The current copyright law in Section 1(e) clearly grants to the copyright proprietor the exclusive right to make "... any form of record in which the thought of an author may be recorded and from whieh it may be read or reproduced.” To the extent that Section 1(e) may limit this broad and exclusive grant, it does so in terms of securing the “... copyright controlling the parts of instruments serving to reproduce mechanically the musical work ...", and, finally, Section 1(e) refers to extending to the copyright proprietor copyright “. . . control to such mechanical reproductions ..." Several things are immediately clear from this language. Firstly, there was no intention on the part of Congress at the time Section 1(e) was enacted to in any way limit the copyright proprietor's right in the form of recording because of the type of work which the copyright proprietor creates, e.g., a religious work.
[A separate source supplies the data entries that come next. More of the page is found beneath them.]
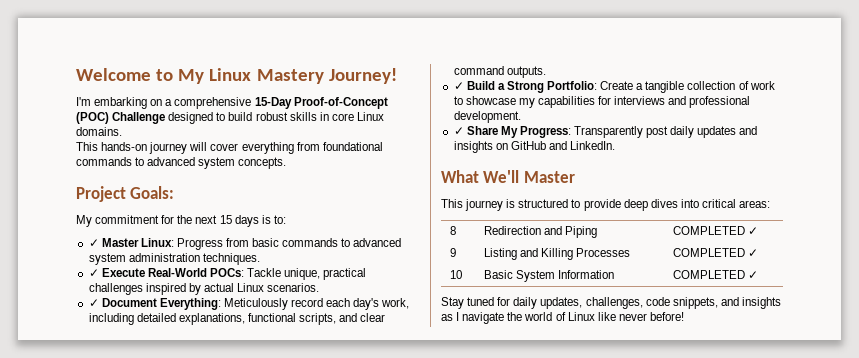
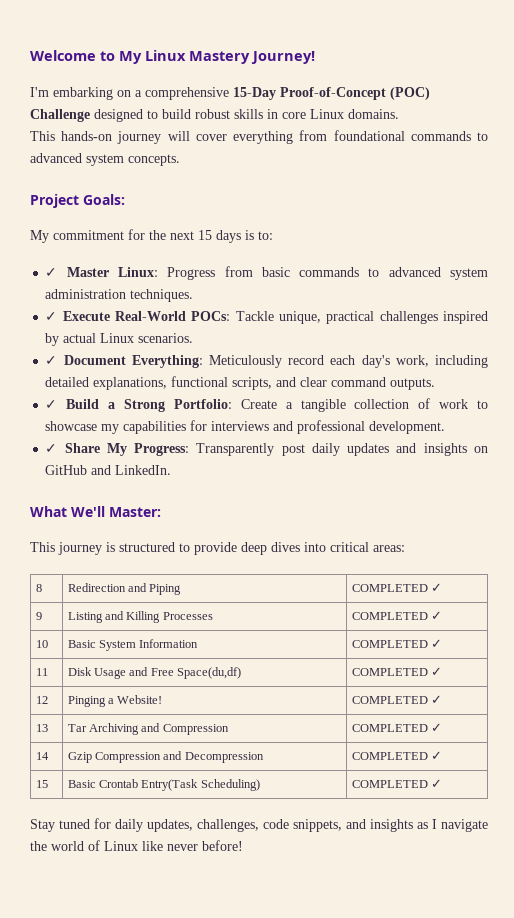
- What We'll Master
+ What We'll Master:
+ 11 | Disk Usage and Free Space(du,df) | COMPLETED ✓
+ 12 | Pinging a Website! | COMPLETED ✓
+ 13 | Tar Archiving and Compression | COMPLETED ✓
+ 14 | Gzip Compression and Decompression | COMPLETED ✓
+ 15 | Basic Crontab Entry(Task Scheduling) | COMPLETED ✓

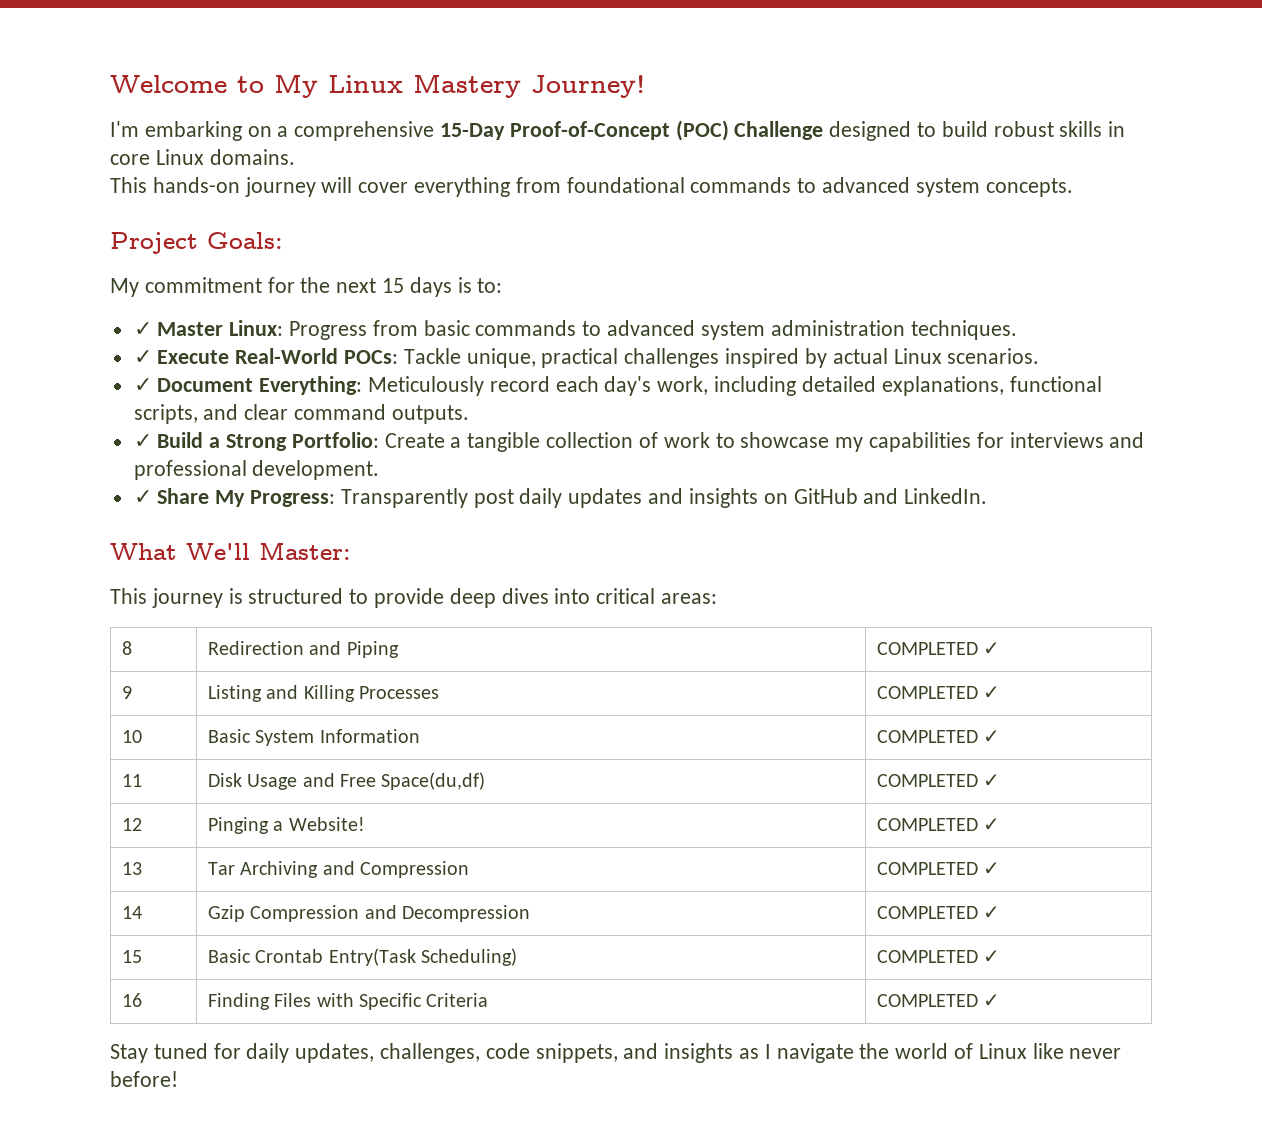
+ 16 | Finding Files with Specific Criteria | COMPLETED ✓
Secondly, there was no intention on the part of Congress to limit the author's rights to certain kinds of recording, since the statute states "any form of recording" and these are not words of limitation but rather words of all inclusiveness. It would clearly refer to not only phono-record, but also any type of magnetic tape or other reproduction of the musical composition. To the extent therefore that the National Religious Broadcasters has circulated a non-legal position which states in part that “The Copyright Law of 1909 on which SESAC's claims are based, does not refer at all to magnetic tapes since these did not come into existence until much later,” we submit that such a non-legal position is both misleading and inaccurate.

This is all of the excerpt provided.